Report each line of the entries below that includes "direction".
[[ Data records, beginning ]]
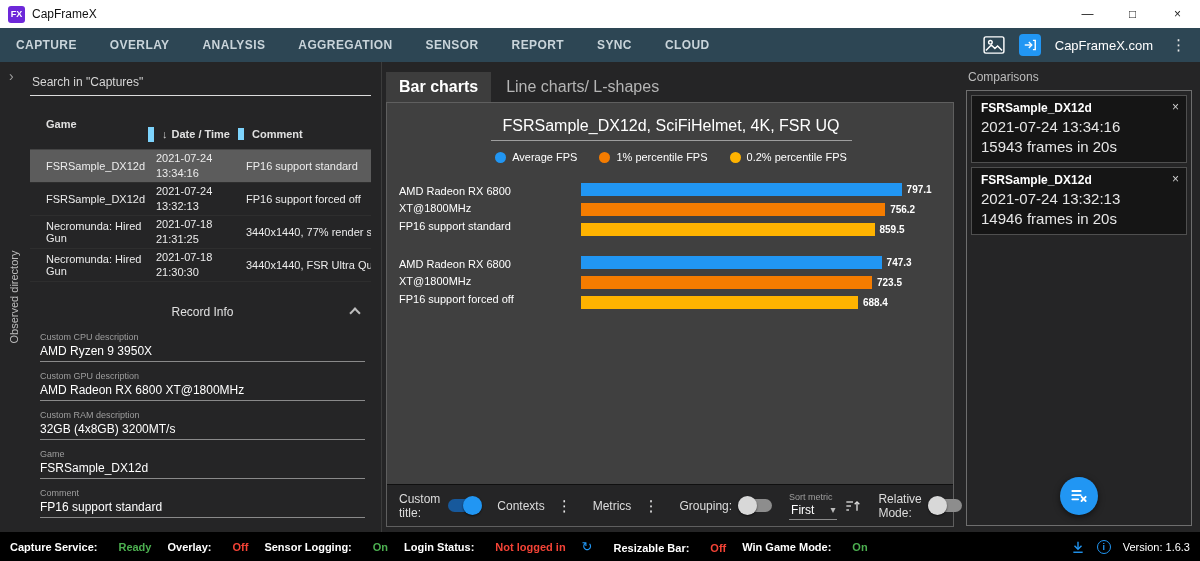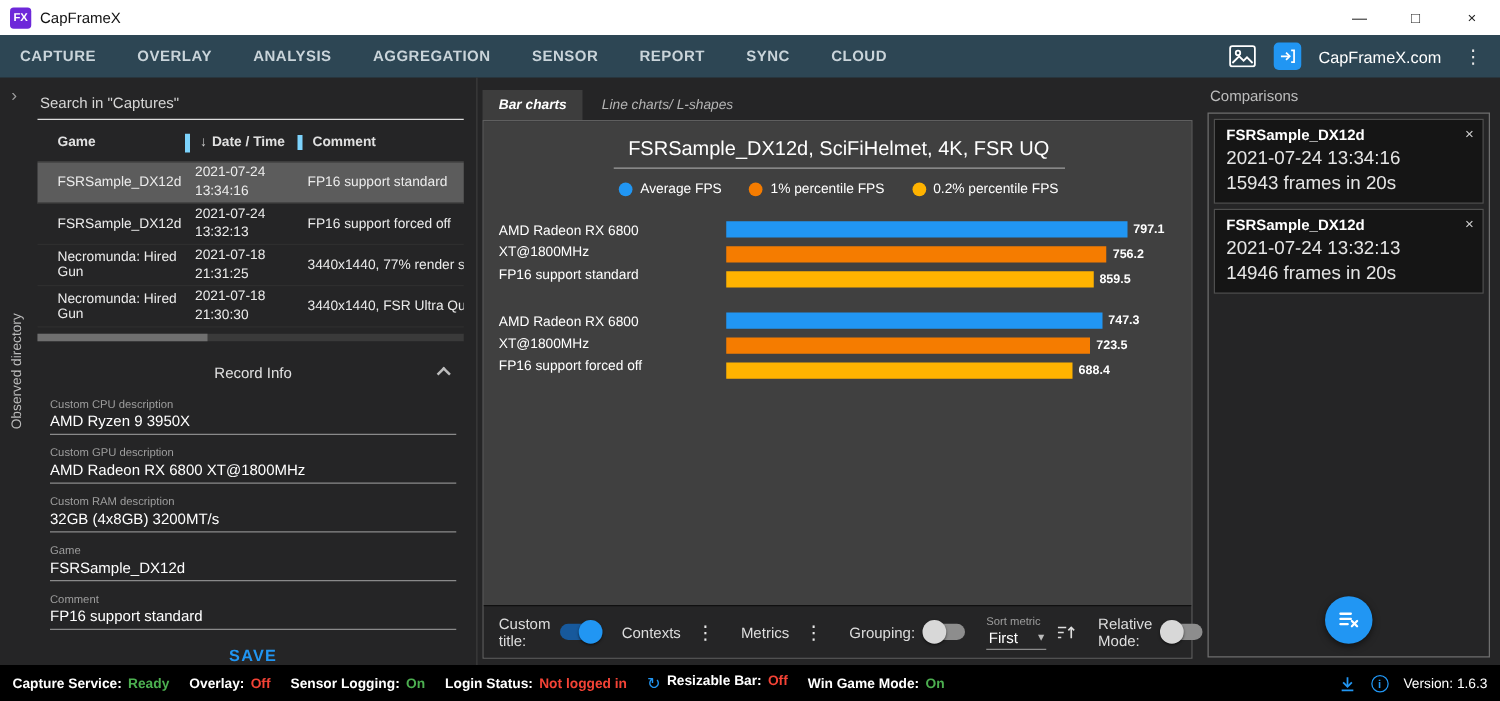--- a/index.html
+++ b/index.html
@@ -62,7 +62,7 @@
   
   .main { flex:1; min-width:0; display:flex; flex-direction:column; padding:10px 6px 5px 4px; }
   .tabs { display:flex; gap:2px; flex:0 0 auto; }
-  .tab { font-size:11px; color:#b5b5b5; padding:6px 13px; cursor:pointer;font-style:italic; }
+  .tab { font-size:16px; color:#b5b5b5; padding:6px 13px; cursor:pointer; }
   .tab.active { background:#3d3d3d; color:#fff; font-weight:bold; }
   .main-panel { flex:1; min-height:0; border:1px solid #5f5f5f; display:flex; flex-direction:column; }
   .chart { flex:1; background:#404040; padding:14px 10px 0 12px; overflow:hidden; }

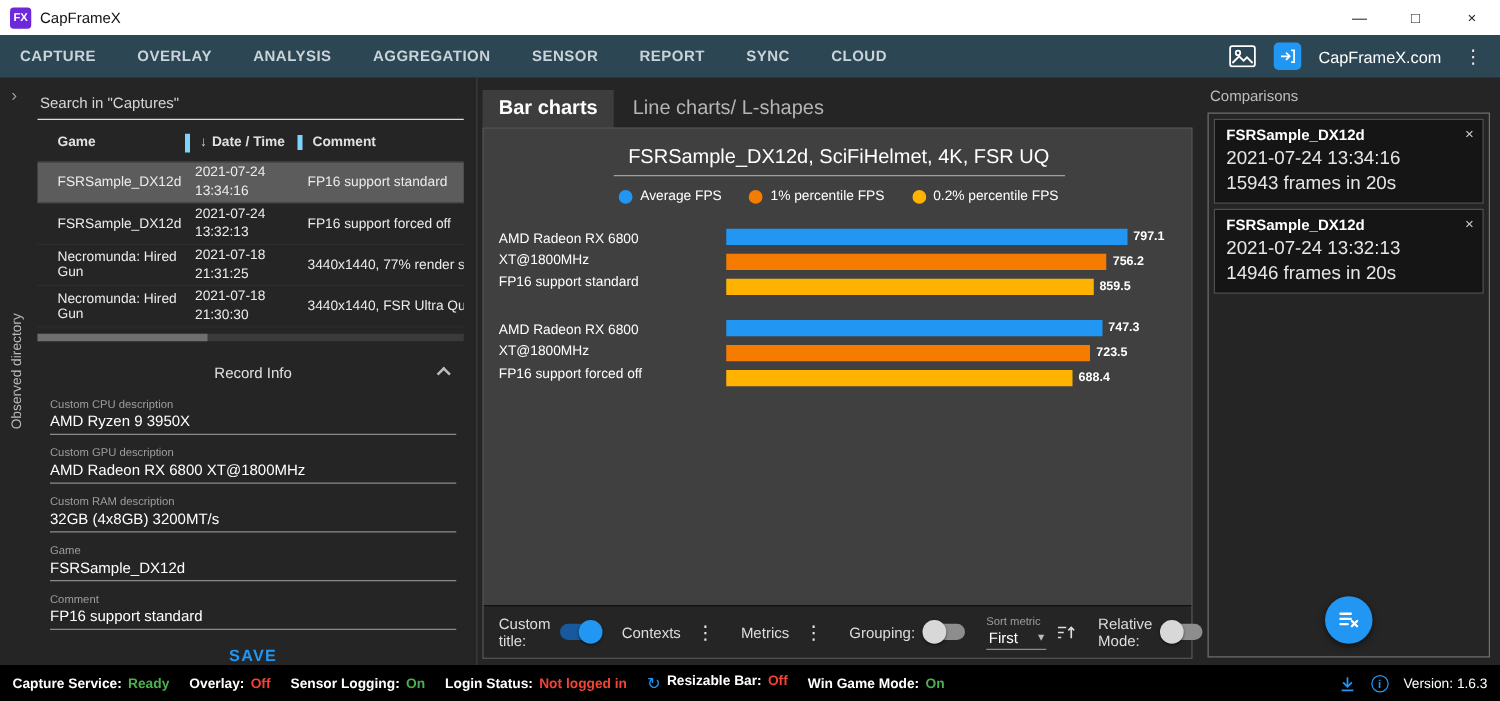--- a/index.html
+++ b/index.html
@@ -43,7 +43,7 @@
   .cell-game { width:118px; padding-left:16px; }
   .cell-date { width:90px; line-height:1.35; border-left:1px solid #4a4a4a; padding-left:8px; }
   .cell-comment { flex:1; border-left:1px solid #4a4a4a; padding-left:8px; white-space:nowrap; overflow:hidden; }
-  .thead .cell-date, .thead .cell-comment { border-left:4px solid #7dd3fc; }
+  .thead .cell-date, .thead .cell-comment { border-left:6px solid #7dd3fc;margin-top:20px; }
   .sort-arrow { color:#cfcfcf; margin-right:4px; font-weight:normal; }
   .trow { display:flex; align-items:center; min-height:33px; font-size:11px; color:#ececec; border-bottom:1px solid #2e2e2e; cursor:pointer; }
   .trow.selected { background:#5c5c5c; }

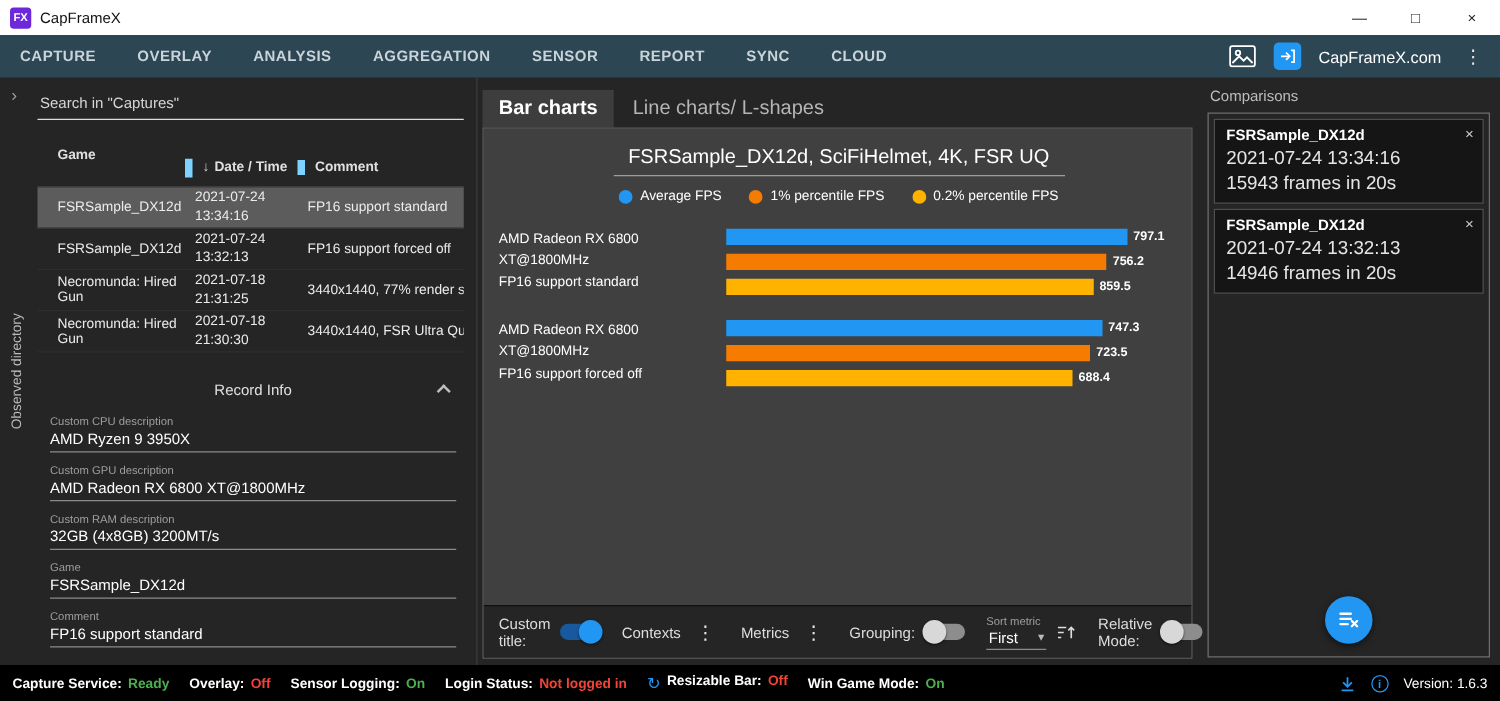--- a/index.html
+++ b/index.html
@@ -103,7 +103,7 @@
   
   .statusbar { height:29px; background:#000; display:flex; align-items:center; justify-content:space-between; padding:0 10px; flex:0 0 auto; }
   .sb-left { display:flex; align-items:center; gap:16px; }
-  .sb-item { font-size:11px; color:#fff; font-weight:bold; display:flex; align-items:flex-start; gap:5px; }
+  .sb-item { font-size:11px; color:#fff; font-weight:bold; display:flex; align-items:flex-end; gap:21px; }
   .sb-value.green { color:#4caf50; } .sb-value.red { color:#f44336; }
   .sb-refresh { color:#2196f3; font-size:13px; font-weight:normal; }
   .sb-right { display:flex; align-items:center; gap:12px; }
[[ Data records, end ]]
[[ Data records, beginning ]]
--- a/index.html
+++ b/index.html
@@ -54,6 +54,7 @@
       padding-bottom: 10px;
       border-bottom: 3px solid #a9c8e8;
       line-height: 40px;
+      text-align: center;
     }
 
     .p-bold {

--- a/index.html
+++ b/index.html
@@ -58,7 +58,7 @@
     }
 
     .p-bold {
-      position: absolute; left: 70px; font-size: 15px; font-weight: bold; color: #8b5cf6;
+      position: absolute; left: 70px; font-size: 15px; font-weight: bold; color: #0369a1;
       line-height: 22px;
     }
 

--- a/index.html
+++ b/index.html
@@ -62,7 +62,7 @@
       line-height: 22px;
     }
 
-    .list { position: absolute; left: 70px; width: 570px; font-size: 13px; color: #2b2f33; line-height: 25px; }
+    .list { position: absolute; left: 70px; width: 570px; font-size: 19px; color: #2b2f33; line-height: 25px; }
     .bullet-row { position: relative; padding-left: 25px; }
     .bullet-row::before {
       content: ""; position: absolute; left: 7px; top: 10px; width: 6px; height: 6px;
[[ Data records, end ]]
> _Exercise solution_
   .main { flex:1; min-width:0; display:flex; flex-direction:column; padding:10px 6px 5px 4px; }
   .main-panel { flex:1; min-height:0; border:1px solid #5f5f5f; display:flex; flex-direction:column; }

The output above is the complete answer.